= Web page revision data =
◇ ◇ ◇ ◇ ◇ ◇ ◇

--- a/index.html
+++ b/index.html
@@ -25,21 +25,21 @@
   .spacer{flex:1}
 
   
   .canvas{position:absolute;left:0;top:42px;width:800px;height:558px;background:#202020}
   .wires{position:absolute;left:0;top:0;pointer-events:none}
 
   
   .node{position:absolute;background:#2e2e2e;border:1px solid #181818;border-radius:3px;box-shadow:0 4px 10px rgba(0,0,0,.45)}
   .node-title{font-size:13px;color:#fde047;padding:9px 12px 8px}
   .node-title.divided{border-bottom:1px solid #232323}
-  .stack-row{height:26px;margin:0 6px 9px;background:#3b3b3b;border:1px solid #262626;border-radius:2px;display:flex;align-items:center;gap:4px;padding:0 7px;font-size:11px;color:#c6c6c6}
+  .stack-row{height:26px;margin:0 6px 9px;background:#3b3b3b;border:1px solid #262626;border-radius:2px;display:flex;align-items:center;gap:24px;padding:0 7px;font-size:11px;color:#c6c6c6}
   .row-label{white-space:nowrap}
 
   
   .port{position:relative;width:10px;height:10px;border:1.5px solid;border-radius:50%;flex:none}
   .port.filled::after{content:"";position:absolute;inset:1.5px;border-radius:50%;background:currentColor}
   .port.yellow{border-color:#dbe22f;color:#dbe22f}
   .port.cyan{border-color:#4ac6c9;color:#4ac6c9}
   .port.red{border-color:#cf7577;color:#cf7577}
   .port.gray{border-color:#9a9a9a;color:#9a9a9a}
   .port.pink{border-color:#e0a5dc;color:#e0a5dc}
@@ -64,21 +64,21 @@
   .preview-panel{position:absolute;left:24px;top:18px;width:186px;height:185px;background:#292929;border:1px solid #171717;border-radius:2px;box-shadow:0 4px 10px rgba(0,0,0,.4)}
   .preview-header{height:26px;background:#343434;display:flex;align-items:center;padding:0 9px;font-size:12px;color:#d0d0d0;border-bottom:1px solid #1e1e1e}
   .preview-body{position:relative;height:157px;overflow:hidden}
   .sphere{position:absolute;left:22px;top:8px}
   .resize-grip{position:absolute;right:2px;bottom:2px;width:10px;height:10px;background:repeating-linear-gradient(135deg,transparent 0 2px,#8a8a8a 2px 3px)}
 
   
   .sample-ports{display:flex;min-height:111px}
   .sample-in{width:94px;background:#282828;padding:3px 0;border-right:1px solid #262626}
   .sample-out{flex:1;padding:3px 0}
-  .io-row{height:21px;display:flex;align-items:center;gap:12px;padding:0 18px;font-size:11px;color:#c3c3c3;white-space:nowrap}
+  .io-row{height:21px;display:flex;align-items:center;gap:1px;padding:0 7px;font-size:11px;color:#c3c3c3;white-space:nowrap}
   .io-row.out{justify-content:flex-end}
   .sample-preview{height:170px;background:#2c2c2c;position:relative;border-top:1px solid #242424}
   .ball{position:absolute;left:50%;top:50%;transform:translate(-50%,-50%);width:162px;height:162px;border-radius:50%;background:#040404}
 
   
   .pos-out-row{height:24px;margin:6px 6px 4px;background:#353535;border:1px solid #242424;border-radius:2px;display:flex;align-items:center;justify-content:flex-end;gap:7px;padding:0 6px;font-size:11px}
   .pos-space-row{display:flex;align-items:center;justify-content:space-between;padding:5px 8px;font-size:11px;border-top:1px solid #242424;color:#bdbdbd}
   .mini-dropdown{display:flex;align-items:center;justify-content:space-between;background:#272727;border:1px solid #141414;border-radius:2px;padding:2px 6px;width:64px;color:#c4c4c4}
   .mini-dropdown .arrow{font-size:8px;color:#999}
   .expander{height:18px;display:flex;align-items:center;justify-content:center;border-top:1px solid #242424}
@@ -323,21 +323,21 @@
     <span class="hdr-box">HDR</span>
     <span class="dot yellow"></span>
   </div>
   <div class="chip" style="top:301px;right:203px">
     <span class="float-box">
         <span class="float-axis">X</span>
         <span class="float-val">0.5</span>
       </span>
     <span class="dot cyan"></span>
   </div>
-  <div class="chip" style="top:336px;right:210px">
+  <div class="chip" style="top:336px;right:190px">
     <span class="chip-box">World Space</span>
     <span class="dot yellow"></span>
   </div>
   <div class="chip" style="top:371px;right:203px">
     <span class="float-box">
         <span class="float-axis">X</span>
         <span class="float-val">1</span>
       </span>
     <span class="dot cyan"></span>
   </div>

◇ ◇ ◇ ◇ ◇ ◇ ◇

= WHAT TO DO =
In full and word for word, repeat the records.

= ANSWER SECTION =
--- a/index.html
+++ b/index.html
@@ -25,21 +25,21 @@
   .spacer{flex:1}
 
   
   .canvas{position:absolute;left:0;top:42px;width:800px;height:558px;background:#202020}
   .wires{position:absolute;left:0;top:0;pointer-events:none}
 
   
   .node{position:absolute;background:#2e2e2e;border:1px solid #181818;border-radius:3px;box-shadow:0 4px 10px rgba(0,0,0,.45)}
   .node-title{font-size:13px;color:#fde047;padding:9px 12px 8px}
   .node-title.divided{border-bottom:1px solid #232323}
-  .stack-row{height:26px;margin:0 6px 9px;background:#3b3b3b;border:1px solid #262626;border-radius:2px;display:flex;align-items:center;gap:4px;padding:0 7px;font-size:11px;color:#c6c6c6}
+  .stack-row{height:26px;margin:0 6px 9px;background:#3b3b3b;border:1px solid #262626;border-radius:2px;display:flex;align-items:center;gap:24px;padding:0 7px;font-size:11px;color:#c6c6c6}
   .row-label{white-space:nowrap}
 
   
   .port{position:relative;width:10px;height:10px;border:1.5px solid;border-radius:50%;flex:none}
   .port.filled::after{content:"";position:absolute;inset:1.5px;border-radius:50%;background:currentColor}
   .port.yellow{border-color:#dbe22f;color:#dbe22f}
   .port.cyan{border-color:#4ac6c9;color:#4ac6c9}
   .port.red{border-color:#cf7577;color:#cf7577}
   .port.gray{border-color:#9a9a9a;color:#9a9a9a}
   .port.pink{border-color:#e0a5dc;color:#e0a5dc}
@@ -64,21 +64,21 @@
   .preview-panel{position:absolute;left:24px;top:18px;width:186px;height:185px;background:#292929;border:1px solid #171717;border-radius:2px;box-shadow:0 4px 10px rgba(0,0,0,.4)}
   .preview-header{height:26px;background:#343434;display:flex;align-items:center;padding:0 9px;font-size:12px;color:#d0d0d0;border-bottom:1px solid #1e1e1e}
   .preview-body{position:relative;height:157px;overflow:hidden}
   .sphere{position:absolute;left:22px;top:8px}
   .resize-grip{position:absolute;right:2px;bottom:2px;width:10px;height:10px;background:repeating-linear-gradient(135deg,transparent 0 2px,#8a8a8a 2px 3px)}
 
   
   .sample-ports{display:flex;min-height:111px}
   .sample-in{width:94px;background:#282828;padding:3px 0;border-right:1px solid #262626}
   .sample-out{flex:1;padding:3px 0}
-  .io-row{height:21px;display:flex;align-items:center;gap:12px;padding:0 18px;font-size:11px;color:#c3c3c3;white-space:nowrap}
+  .io-row{height:21px;display:flex;align-items:center;gap:1px;padding:0 7px;font-size:11px;color:#c3c3c3;white-space:nowrap}
   .io-row.out{justify-content:flex-end}
   .sample-preview{height:170px;background:#2c2c2c;position:relative;border-top:1px solid #242424}
   .ball{position:absolute;left:50%;top:50%;transform:translate(-50%,-50%);width:162px;height:162px;border-radius:50%;background:#040404}
 
   
   .pos-out-row{height:24px;margin:6px 6px 4px;background:#353535;border:1px solid #242424;border-radius:2px;display:flex;align-items:center;justify-content:flex-end;gap:7px;padding:0 6px;font-size:11px}
   .pos-space-row{display:flex;align-items:center;justify-content:space-between;padding:5px 8px;font-size:11px;border-top:1px solid #242424;color:#bdbdbd}
   .mini-dropdown{display:flex;align-items:center;justify-content:space-between;background:#272727;border:1px solid #141414;border-radius:2px;padding:2px 6px;width:64px;color:#c4c4c4}
   .mini-dropdown .arrow{font-size:8px;color:#999}
   .expander{height:18px;display:flex;align-items:center;justify-content:center;border-top:1px solid #242424}
@@ -323,21 +323,21 @@
     <span class="hdr-box">HDR</span>
     <span class="dot yellow"></span>
   </div>
   <div class="chip" style="top:301px;right:203px">
     <span class="float-box">
         <span class="float-axis">X</span>
         <span class="float-val">0.5</span>
       </span>
     <span class="dot cyan"></span>
   </div>
-  <div class="chip" style="top:336px;right:210px">
+  <div class="chip" style="top:336px;right:190px">
     <span class="chip-box">World Space</span>
     <span class="dot yellow"></span>
   </div>
   <div class="chip" style="top:371px;right:203px">
     <span class="float-box">
         <span class="float-axis">X</span>
         <span class="float-val">1</span>
       </span>
     <span class="dot cyan"></span>
   </div>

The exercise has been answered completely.